### Problem details
Each line of the data holding "Dynamics" should be found and copied.

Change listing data

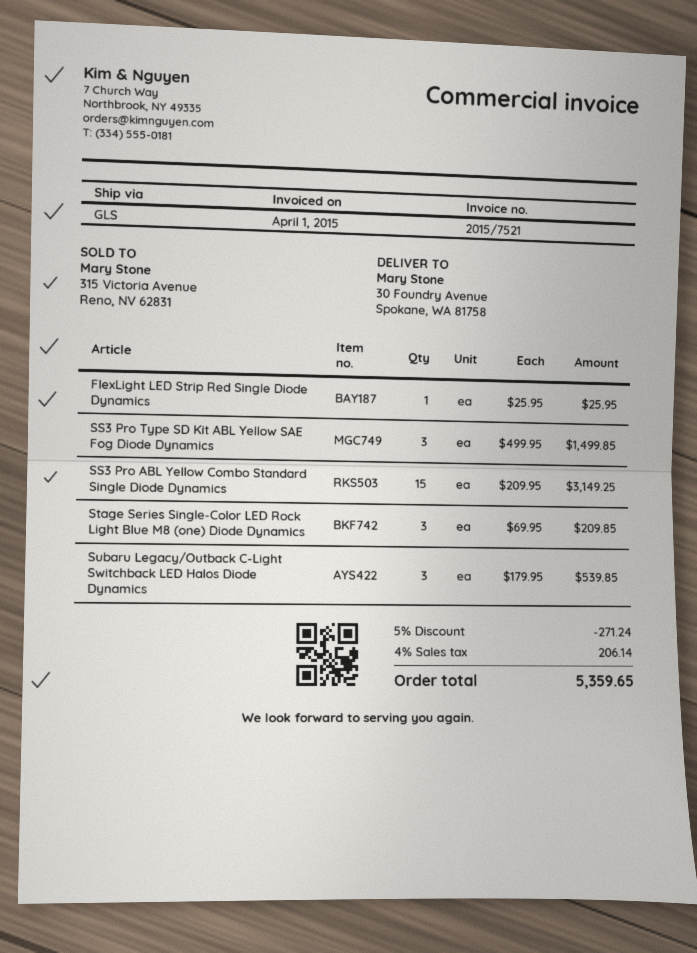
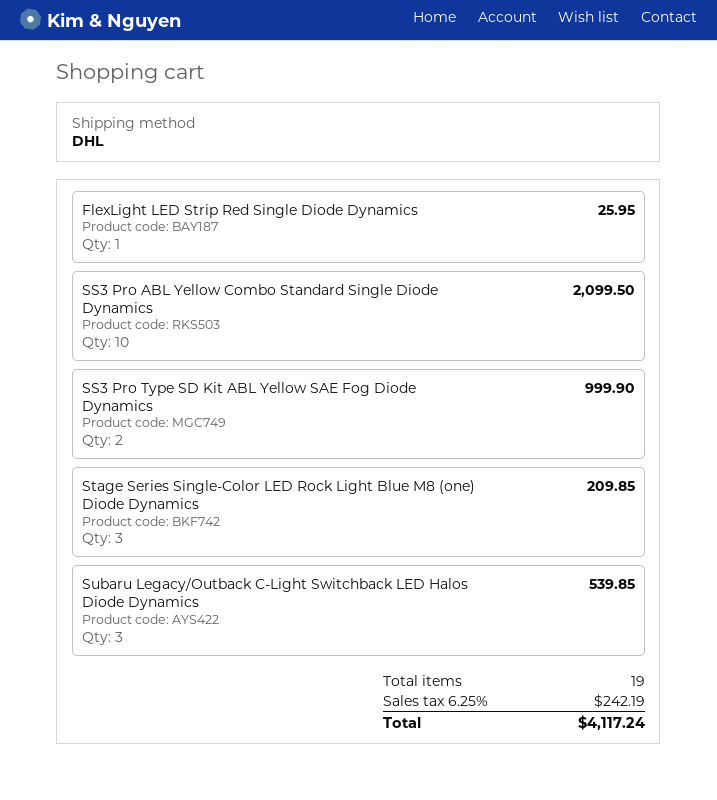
shipping method: GLS -> DHL
SS3 Pro Type SD Kit ABL Yellow SAE Fog Diode Dynamics: 3 for 1499.85 -> 2 for 999.90
SS3 Pro ABL Yellow Combo Standard Single Diode Dynamics: 15 for 3149.25 -> 10 for 2099.50
discount: 5% = 271.24 -> none
tax: 4% = 206.14 -> 6.25% = 242.19
total: 5359.65 -> 4117.24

### Written answer
SS3 Pro Type SD Kit ABL Yellow SAE Fog Diode Dynamics: 3 for 1499.85 -> 2 for 999.90
SS3 Pro ABL Yellow Combo Standard Single Diode Dynamics: 15 for 3149.25 -> 10 for 2099.50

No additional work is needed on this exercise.